Tinha. Aí nessa época eu disse: então vamos importar. A gente começou a importar na virada de 2014 para 2015. Consegui fazer 300 importações, ou seja, auxiliei 300 famílias a importar. Aí um recebia, o outro não, um a Anvisa prendia… Era muito estressante e caro. O dólar chegou a R$ 4. Foi aí que eu decidi fazer o óleo para os pais que não estavam conseguindo pagar. E um por um foi sucesso. Um por um chegava a notícia de que a criança estava sem crise. Comecei a ter uma produção diária, de mais ou menos 10 garrafas. Na metade de 2016, eu já estava com 30 garrafas por dia. Aí não estava mais só, já tinham quatro pessoas me ajudando. Eu me precavia pedindo muitos documentos, receita, autorização de ajuizamento. Eu já tinha registrado o CNPJ da Abrace em setembro de 2015. Eu passei 2016 juntando toda a documentação e provas. E aí em 2017, em janeiro, eu entrei com a ação. Então eu passei mais ou menos três anos ilegal.

A Abrace era na sua cozinha.

Na minha cozinha. E depois eu peguei de volta uma casa que estava alugada, que é a sede da associação.

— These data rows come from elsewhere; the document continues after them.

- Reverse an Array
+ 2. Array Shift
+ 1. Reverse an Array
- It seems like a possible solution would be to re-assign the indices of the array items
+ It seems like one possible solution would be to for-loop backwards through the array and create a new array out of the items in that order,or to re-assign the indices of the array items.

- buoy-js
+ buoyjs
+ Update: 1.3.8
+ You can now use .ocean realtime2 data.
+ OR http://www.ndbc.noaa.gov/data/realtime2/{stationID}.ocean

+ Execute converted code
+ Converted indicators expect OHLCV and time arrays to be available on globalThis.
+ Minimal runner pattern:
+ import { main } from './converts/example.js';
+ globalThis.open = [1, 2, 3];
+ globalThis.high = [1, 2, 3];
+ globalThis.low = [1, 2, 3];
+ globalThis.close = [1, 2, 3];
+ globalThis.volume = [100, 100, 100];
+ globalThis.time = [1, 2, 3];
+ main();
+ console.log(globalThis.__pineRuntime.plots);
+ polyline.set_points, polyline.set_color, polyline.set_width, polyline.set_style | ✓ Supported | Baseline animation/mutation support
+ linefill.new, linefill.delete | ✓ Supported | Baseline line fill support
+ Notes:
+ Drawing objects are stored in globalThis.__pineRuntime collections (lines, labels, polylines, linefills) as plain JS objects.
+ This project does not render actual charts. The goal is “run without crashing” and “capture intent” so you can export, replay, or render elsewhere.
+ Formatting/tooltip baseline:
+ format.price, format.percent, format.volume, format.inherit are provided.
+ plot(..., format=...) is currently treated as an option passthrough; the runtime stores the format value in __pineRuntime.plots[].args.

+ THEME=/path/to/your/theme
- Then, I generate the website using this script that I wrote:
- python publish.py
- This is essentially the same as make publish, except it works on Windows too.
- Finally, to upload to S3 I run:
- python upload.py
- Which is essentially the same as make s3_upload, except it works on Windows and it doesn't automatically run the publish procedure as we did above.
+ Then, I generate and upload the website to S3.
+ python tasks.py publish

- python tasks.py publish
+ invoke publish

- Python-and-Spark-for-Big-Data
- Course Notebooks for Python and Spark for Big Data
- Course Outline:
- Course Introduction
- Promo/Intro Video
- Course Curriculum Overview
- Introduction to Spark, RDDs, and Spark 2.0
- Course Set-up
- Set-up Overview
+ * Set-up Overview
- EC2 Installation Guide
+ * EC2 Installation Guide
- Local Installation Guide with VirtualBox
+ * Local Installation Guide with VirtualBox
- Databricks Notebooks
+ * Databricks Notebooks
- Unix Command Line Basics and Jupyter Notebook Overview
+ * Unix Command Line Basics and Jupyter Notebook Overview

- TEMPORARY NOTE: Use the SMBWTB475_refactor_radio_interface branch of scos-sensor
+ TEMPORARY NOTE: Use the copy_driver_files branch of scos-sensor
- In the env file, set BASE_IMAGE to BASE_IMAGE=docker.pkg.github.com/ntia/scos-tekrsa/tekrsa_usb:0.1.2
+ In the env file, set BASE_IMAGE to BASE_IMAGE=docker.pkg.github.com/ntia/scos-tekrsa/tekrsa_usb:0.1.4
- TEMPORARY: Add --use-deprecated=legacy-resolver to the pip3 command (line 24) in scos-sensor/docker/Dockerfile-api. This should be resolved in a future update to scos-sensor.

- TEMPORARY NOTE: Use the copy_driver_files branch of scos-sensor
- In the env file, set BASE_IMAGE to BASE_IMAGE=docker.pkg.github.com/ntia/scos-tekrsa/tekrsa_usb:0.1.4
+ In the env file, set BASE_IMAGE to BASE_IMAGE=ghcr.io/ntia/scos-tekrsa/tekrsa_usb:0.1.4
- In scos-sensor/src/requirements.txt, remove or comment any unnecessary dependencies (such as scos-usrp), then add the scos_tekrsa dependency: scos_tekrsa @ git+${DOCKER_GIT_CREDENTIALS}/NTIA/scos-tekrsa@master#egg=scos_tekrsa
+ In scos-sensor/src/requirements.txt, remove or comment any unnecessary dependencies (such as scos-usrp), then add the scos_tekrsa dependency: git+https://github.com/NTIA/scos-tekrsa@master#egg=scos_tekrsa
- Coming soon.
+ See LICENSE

Com o que o senhor trabalhava antes?

Eu era lojista. Fechei a loja e tive que pedir demissão do emprego que eu tinha na prefeitura. Tocar o barco e ficar full time mesmo [com a Abrace]. Hoje é 24/7. De noite, de manhã, de tarde, sábado, domingo. Não para. A minha vontade é ajudar outras associações a nascerem, porque quanto mais associações existirem, melhor para a gente. Porque estando só, a gente corre um risco maior, não tem tanta força. Tendo mais associações, vai aumentar o poder da gente de gritar e dizer que tem representação. E aí a gente vai poder acolher mais pessoas. São 55 milhões de pessoas com doenças intratáveis no Brasil. Só epilepsia, são 700 mil. Então não dá pra gente atender todo mundo. É um país muito grande.

E a sua mãe, está bem?

Mamãe está com 84 anos, dirigindo o próprio carro, e lançou seu sétimo livro. Ela é historiadora. E as amigas da idade dela estão todas doentes. E com medo de usar o óleo. O preconceito é assim. Essa mudança de paradigma leva tempo. Mas acho que já começou. Aagora vão ficar os retardatários, os médicos retardatários, os pais retardatários… Os que já estão usando, estão vivendo bem, curtindo sua família. O que a gente mais ouve é que os avós estão felizes, os tios estão felizes, os amigos estão felizes, e a vida da família foi restaurada. Quer dizer, é bom pra todo mundo.